Netflix seit 30.12.2020
EQUINOX
Es ist 1999. Während einer Abschlussfeier verschwinden 21 Schulabsolventen spurlos. Selbst 20 Jahre nach dem ungeklärten Ereignis wird Astrid von Alpträumen begleitet und peinigt, ihre Schwester Ida zählt zu den noch immer Vermissten. Als sich einer der vermeintlich Überlebenden bei Astrid meldet, dass Ida noch am Leben sei, will sie trotz ihrer labilen Gemütsverfassung das Rätsel endgültig lösen. Und dabei ist dem Zuschauer durchaus angetragen, nicht die Gedanken anderweitig schleifen zu lassen. Zweifellos ist diese Serie von den beiden Regisseuren Søren Balle und Mads Matthiesen sehr ruhig und äußerst gemächlich inszeniert. Doch einige der nebensächlich scheinenden, oder belanglos wirkenden Szenen können bereits erklärende Hinweise sein.

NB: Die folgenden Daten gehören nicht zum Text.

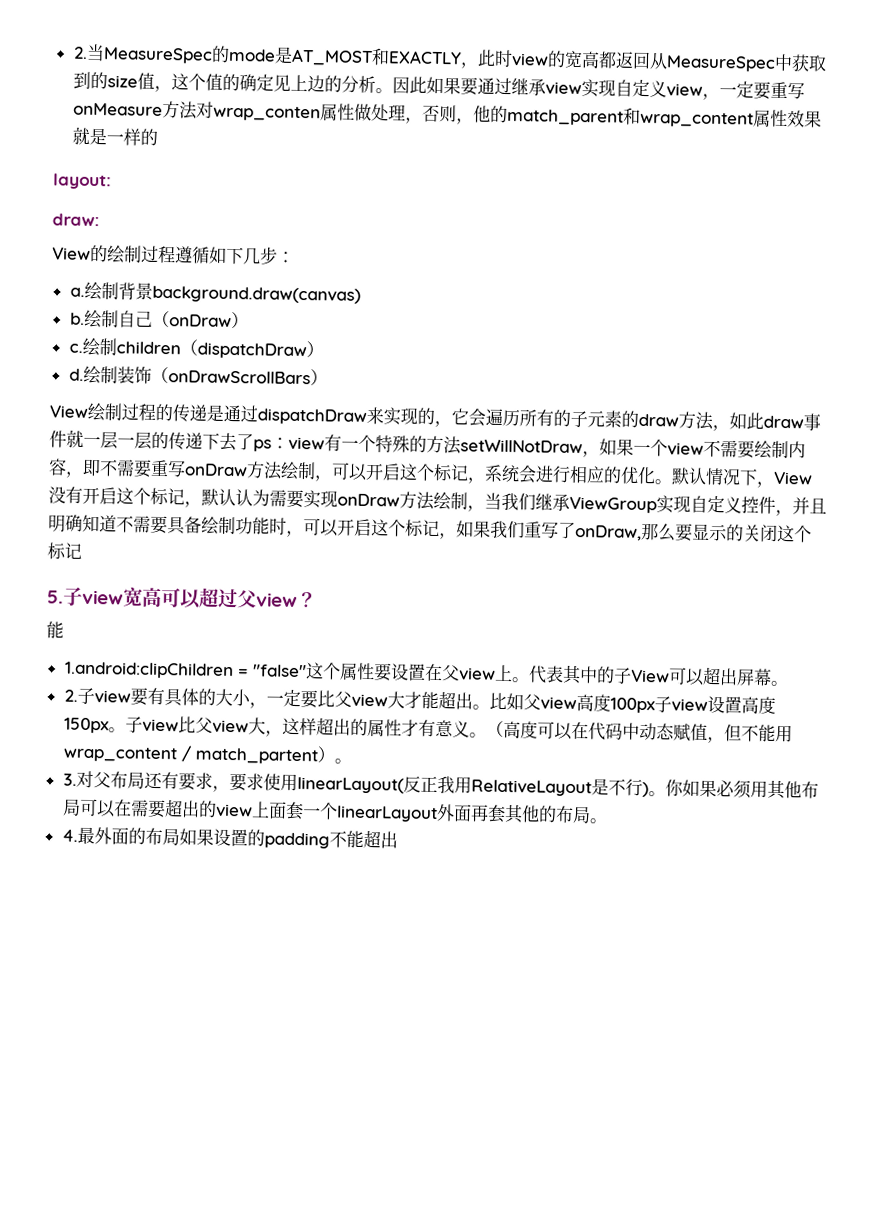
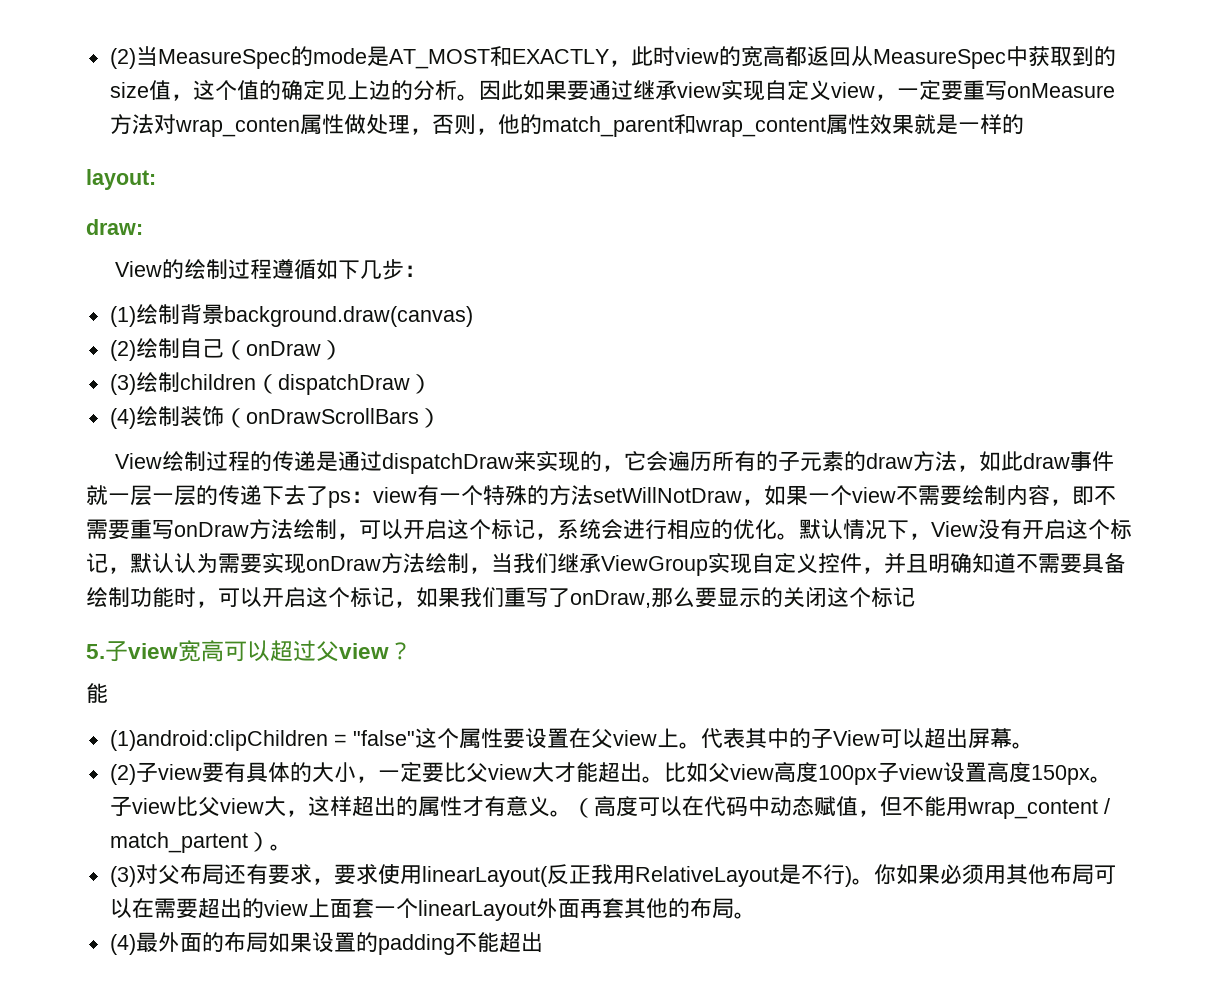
[72,46,88,59] 2. -> [109,48,136,69] (2)
[69,287,85,297] a. -> [109,306,136,327] (1)
[69,312,85,325] b. -> [109,340,136,361] (2)
[68,343,83,353] c. -> [109,374,136,395] (3)
[68,368,84,381] d. -> [109,408,136,429] (4)
[64,661,234,680] 1.android:clipChildren -> [109,730,328,751] (1)android:clipChildren
[63,689,78,702] 2. -> [109,764,136,785] (2)
[62,773,77,786] 3. -> [109,866,136,887] (3)
[61,829,78,842] 4. -> [109,934,136,955] (4)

Kein Zweifel, dass goldene Kalb der paranormalen Mystery-Streaming-Welt ist STRANGER THINGS. Das Netflix mit einer deutschen Produktion wie DARK nachzog, war nicht verwunderlich, musste doch dem Interesse der dürstenden Gemeinde nachgekommen werden. Das eine so penibel durchdachte und vorbereitete Serie wie DARK derart schnell die Lücke zwischen zweiter und dritter Staffel von STRANGER THINGS füllen konnte, ist ein Zeichen, dass die deutsche Mystery-Serie wohl schon länger bereit in der Schublade lag.

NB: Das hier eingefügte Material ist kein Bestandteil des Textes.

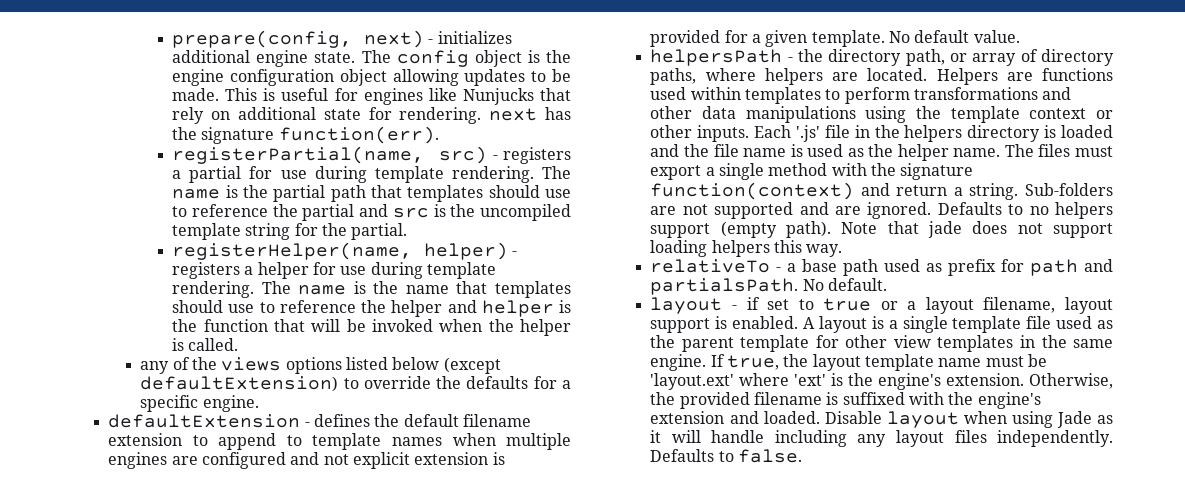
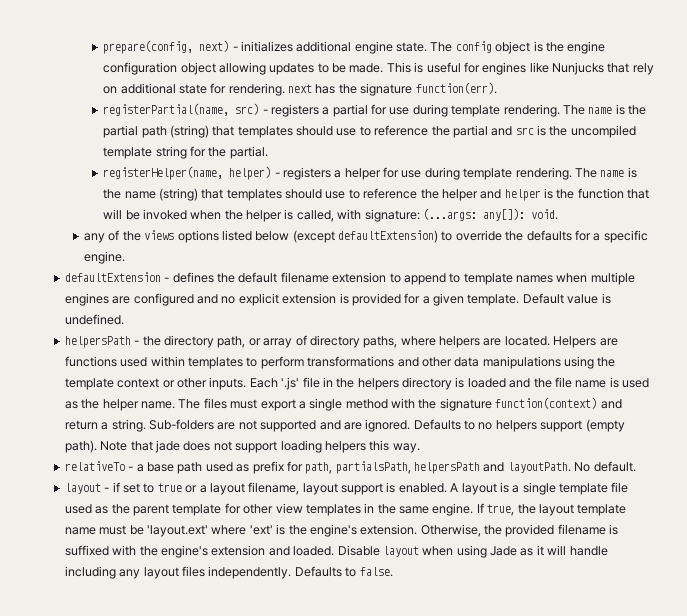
(366, 193) none -> [169,125,209,138] (string)
(449, 289) none -> [158,188,198,201] (string)
[188,338,239,351] called. -> [296,208,558,222] called, with signature: (...args: any[]): void.
[323,454,349,465] not -> [221,296,236,304] no
[889,30,1020,43] No default value. -> [522,293,611,304] [64,314,124,325] Default value is undefined.
[1030,259,1113,276] [650,278,799,295] path and partialsPath. -> [305,461,571,474] path, partialsPath, helpersPath and layoutPath.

In diesem hypothetischen Gedankenspiel muss dieser Umstand Netflix gerade sehr entgegen kommend gewesen sein. Und der Erfolg gab diesem Gespür auch Recht. Was nationalen Sendern finanziell zu riskant ist, wurde Konzept für ein international abrufbares Medienunternehmen. Einzelne Länder können ihr individuelles übernatürlich angehauchtes Mystery-Spiel beisteuern, wie Italien zum Beispiel mit CURON. Zeitreisen, Parallelwelten, Geistergeschichten, und aus Dänemark nun EQUINOX.

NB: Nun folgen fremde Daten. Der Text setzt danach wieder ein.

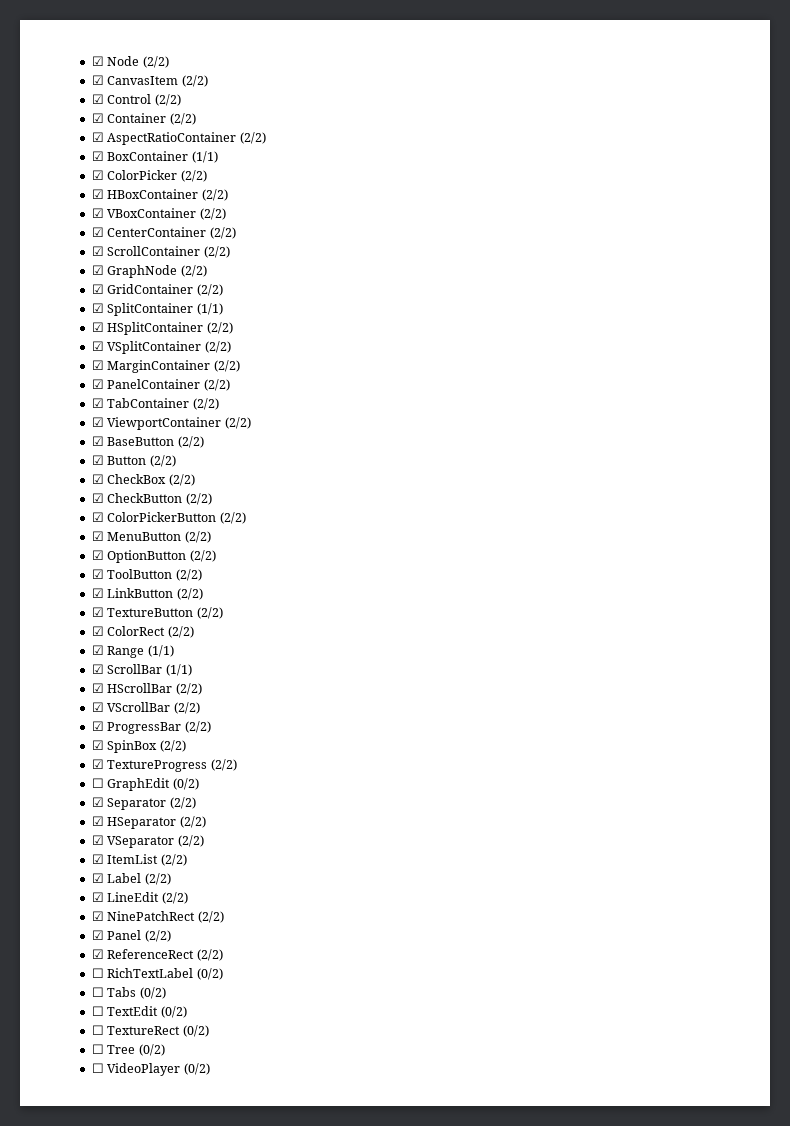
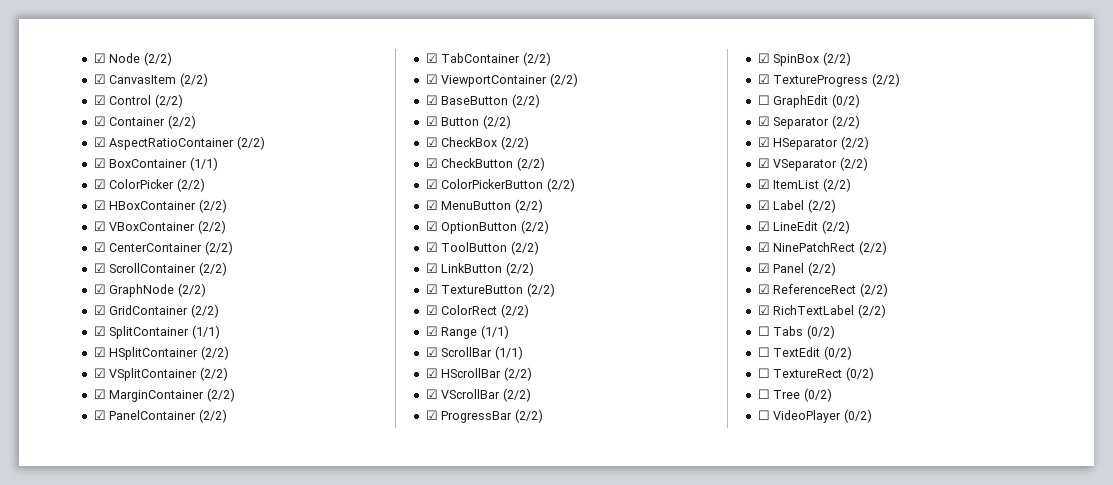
[91,968,223,980] ☐ RichTextLabel (0/2) -> [757,304,886,318] ☑ RichTextLabel (2/2)

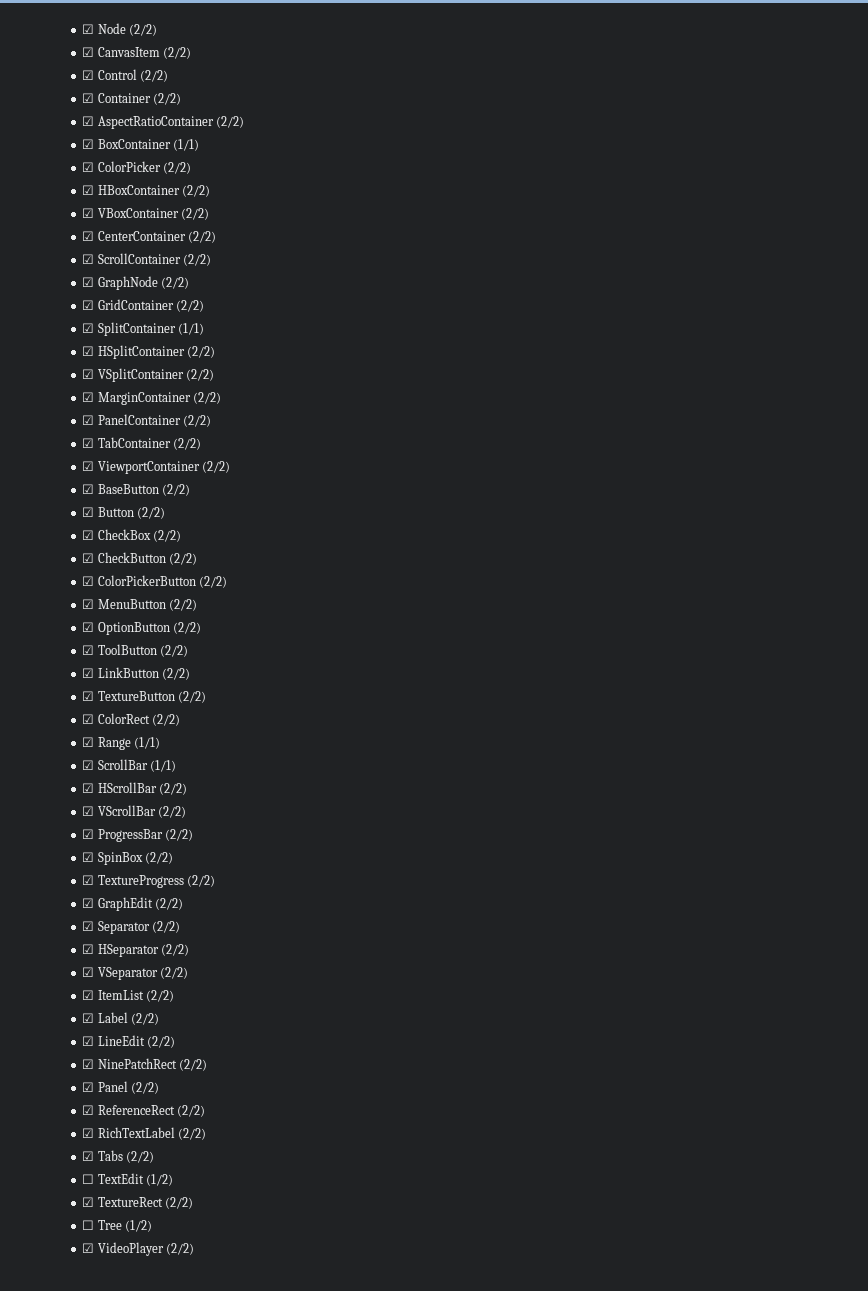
[757,94,860,108] ☐ GraphEdit (0/2) -> [82,897,184,911] ☑ GraphEdit (2/2)
[757,325,835,339] ☐ Tabs (0/2) -> [82,1150,155,1163] ☑ Tabs (2/2)
[823,346,852,360] [757,367,874,381] [757,388,832,402] [757,409,872,423] (0/2) // ☐ TextureRect (0/2) // ☐ Tree (0/2) // ☐ VideoPlayer (0/2) -> [146,1174,174,1186] [82,1197,194,1209] [82,1220,153,1232] [82,1242,195,1256] (1/2) // ☑ TextureRect (2/2) // ☐ Tree (1/2) // ☑ VideoPlayer (2/2)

Mit eindrucksvoller Verbissenheit gibt Danica Curcic ihrer erwachsenen Astrid die notwendig glaubwürdige Energie einer von Psychosen getriebenen Frau. Und je weiter sie zum Kern des Geheimnisses vordringt, desto kaltschnäuziger und rücksichtsloser wird sie. Aber man kann auch erkennen, dass bei ihr der Wahnsinn immer mehr an die Oberfläche tritt. Aber in dem Sammelsurium von undurchsichtigen Charakteren ist Curcic nicht die allein tragende Figur. Denn jeder in dieser Geschichte trägt sonderbare Züge.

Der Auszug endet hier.